Our group has local access to nearby large scale facilities and enjoys many of the associated benefits. In particular we have on-site general access to the MAXlab facility and the user beamlines there, occasional collaborative access to the D611 ultrafast X-ray beamline, ultrafast and high power lasers through the Lund Laser Centre (LLC), involvement in the development of the MAX-IV linac for short X-ray pulse and free electron laser developments, an interest in the potential nearby construction of the European Spallation Source (ESS), and also external synchrotron facilities. We are both laser physicists and chemists! This puts us in a strong position to develop and use existing and novel sources of radiation.
A number of approaches for generating ultrabrief X-ray pulses and beams are being developed or may be viewed as feasible within the Lund Laser Centre and we pursue such local developments vigorously. Through the latter collaboration, we have enjoyed a very high level of access to the low power branch of the LLC's Terawatt Laser. Following several years of earlier development of hard X-ray plasma sources at this facility, and based on perceived needs for sub-picosecond pulses and broadband X-rays in a chemical structure context, we have used this collaboration to develop a novel and very compact laser plasma X-ray source.
Focusing ultrashort laser pulses onto condensed matter can generate essentially isotropic X-rays, these being the emission lines of the target material along with bremsstrahlung. The associated processes have been studied by many groups for some decades. Emission lines can in principle have longer temporal characteristics than bremsstrahlung (illustrated below), since nuclei must reacquire electrons before X-ray fluorescence is possible. Two of the most alluring and informative ultrafast X-ray techniques (Laue crystallography and EXAFS) are fundamentally polychromatic techniques, while other ultrafast X-ray approaches are generally capable of polychromatic adaptation. Emission lines are exploited in certain experiments and particular ways, but in the present context only complicate temporal measurements and add to radiation safety concerns. To eliminate observable emission lines in our apparatus and difficulties associated with handling and debris, we chose to use a simple water jet as target. This would usually be considered a poor choice for bremsstrahlung production, however its general advantages cannot be overlooked. Apart from non-toxicity and universal familiarity, it is an exceedingly versatile solvent, the target surface is exceptionally smooth and X-ray transmission is also good.

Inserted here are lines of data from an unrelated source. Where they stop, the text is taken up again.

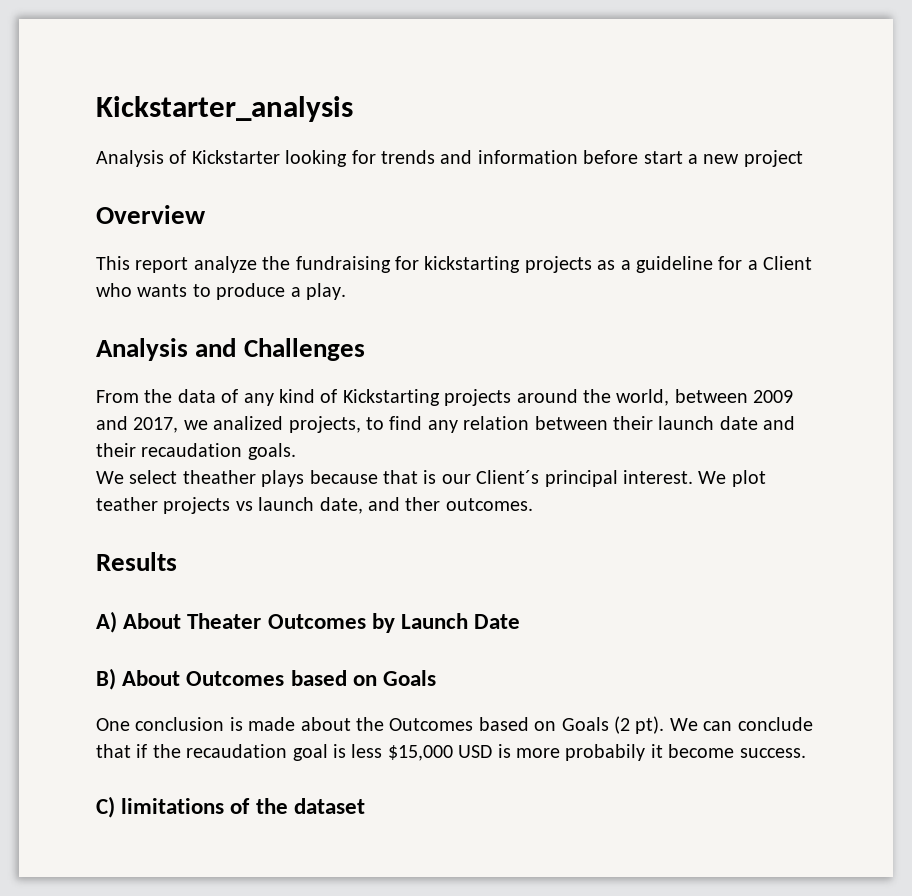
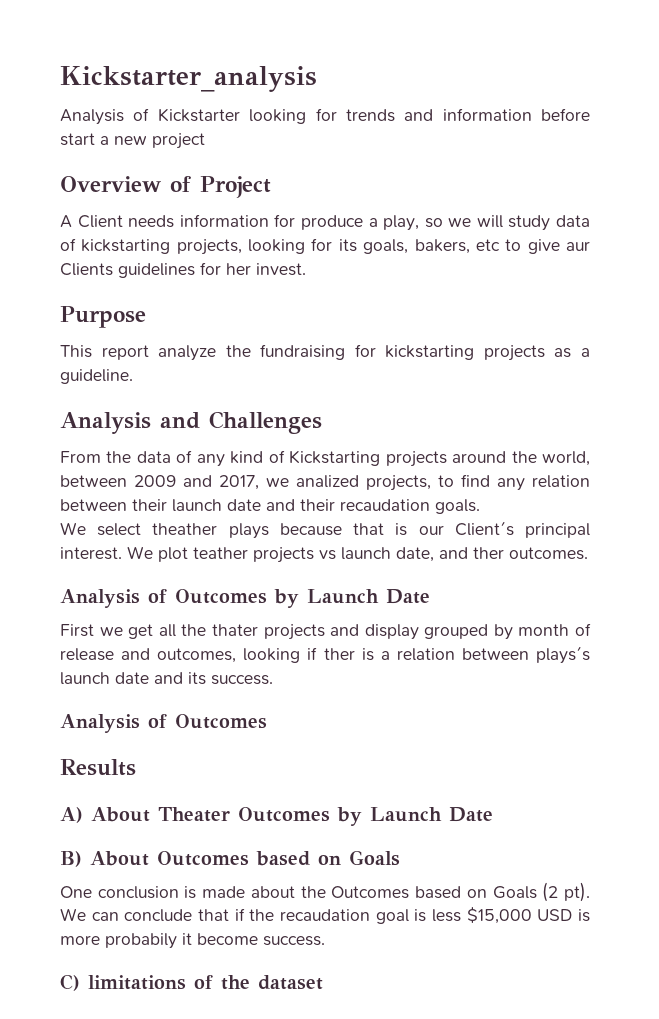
(206, 214) none -> [170,176,271,198] [60,214,590,231] [60,238,591,255] [60,262,306,278] [60,306,146,328] of Project // A Client needs information for produce a play, so we will study data of kickstarting projects, looking for its goals, bakers, etc to give aur Clients guidelines for her invest. // Purpose
[635,256,813,273] [96,283,346,300] guideline for a Client who wants to produce a play. -> [60,369,133,384] guideline.
(533, 504) none -> [60,589,430,608] [60,623,591,640] [60,646,591,664] [60,672,273,685] [60,714,267,733] // Analysis of Outcomes by Launch Date // First we get all the thater projects and display grouped by month of release and outcomes, looking if ther is a relation between plays´s launch date and its success. // Analysis of Outcomes

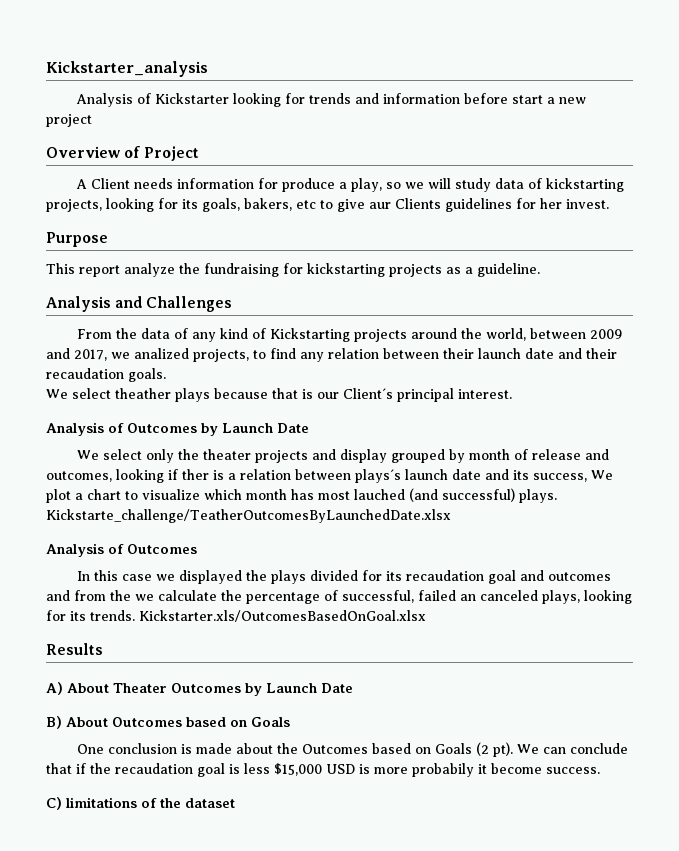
[127,546,588,563] We plot teather projects vs launch date, and ther outcomes. -> (512, 394) none
[60,624,258,639] First we get all the thater -> [77,449,252,463] We select only the theater
[211,675,273,685] [60,714,267,733] success. // Analysis of Outcomes -> [533,470,613,482] [46,488,557,503] [46,509,451,523] [46,543,197,557] [77,570,612,584] [46,590,632,604] [46,610,426,622] success, We plot a chart to visualize which month has most lauched (and successful) plays. Kickstarte_challenge/TeatherOutcomesByLaunchedDate.xlsx // Analysis of Outcomes // In this case we displayed the plays divided for its recaudation goal and outcomes and from the we calculate the percentage of successful, failed an canceled plays, looking for its trends. Kickstarter.xls/OutcomesBasedOnGoal.xlsx

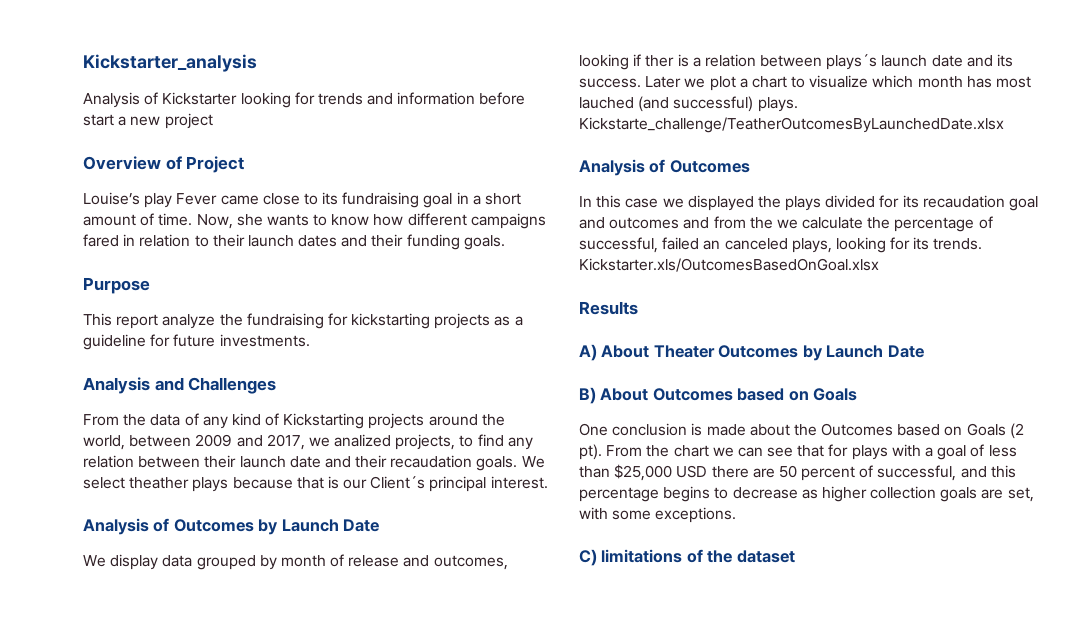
[76,178,625,192] [46,198,609,212] A Client needs information for produce a play, so we will study data of kickstarting projects, looking for its goals, bakers, etc to give aur Clients guidelines for her invest. -> [83,192,522,208] [83,213,546,229] [83,234,505,250] Louise’s play Fever came close to its fundraising goal in a short amount of time. Now, she wants to know how different campaigns fared in relation to their launch dates and their funding goals.
[477,263,540,277] guideline. -> [83,334,310,350] guideline for future investments.
(166, 375) // -> (518, 463) none
[103,449,388,463] select only the theater projects and display -> [110,554,193,570] display data
[533,470,613,482] success, We -> [579,76,706,88] success. Later we
[517,743,629,754] [46,763,600,777] We can conclude that if the recaudation goal is less $15,000 USD is more probabily it become success. -> [606,444,1017,460] [579,464,1016,481] [579,486,1034,502] [579,507,737,523] From the chart we can see that for plays with a goal of less than $25,000 USD there are 50 percent of successful, and this percentage begins to decrease as higher collection goals are set, with some exceptions.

The properties of the source were largely explored using a helium gas atmosphere surrounding the jet, since this gave excellent and reliable results with a stable jet and a minimum of experimental difficulty. Cooled degassed water can also be used, drawn in from atmospheric pressure using a water aspirator, to give stable jet operation with considerably higher X-ray flux and temperatures. Grazing p-polarised incidence gives best yields, using a high temporal contrast ~800 nm laser pulse. Optimal yields and highest X-ray temperatures are observed for non-optimally chirped pulses of ~200 fs duration, which along with the interaction geometry indicates a resonant vacuum heating mechanism.
As is immediately apparent from the photos below, considerable emphasis was placed on simplicity, this being recognised as the key to characterisation, duplication, modification, and use.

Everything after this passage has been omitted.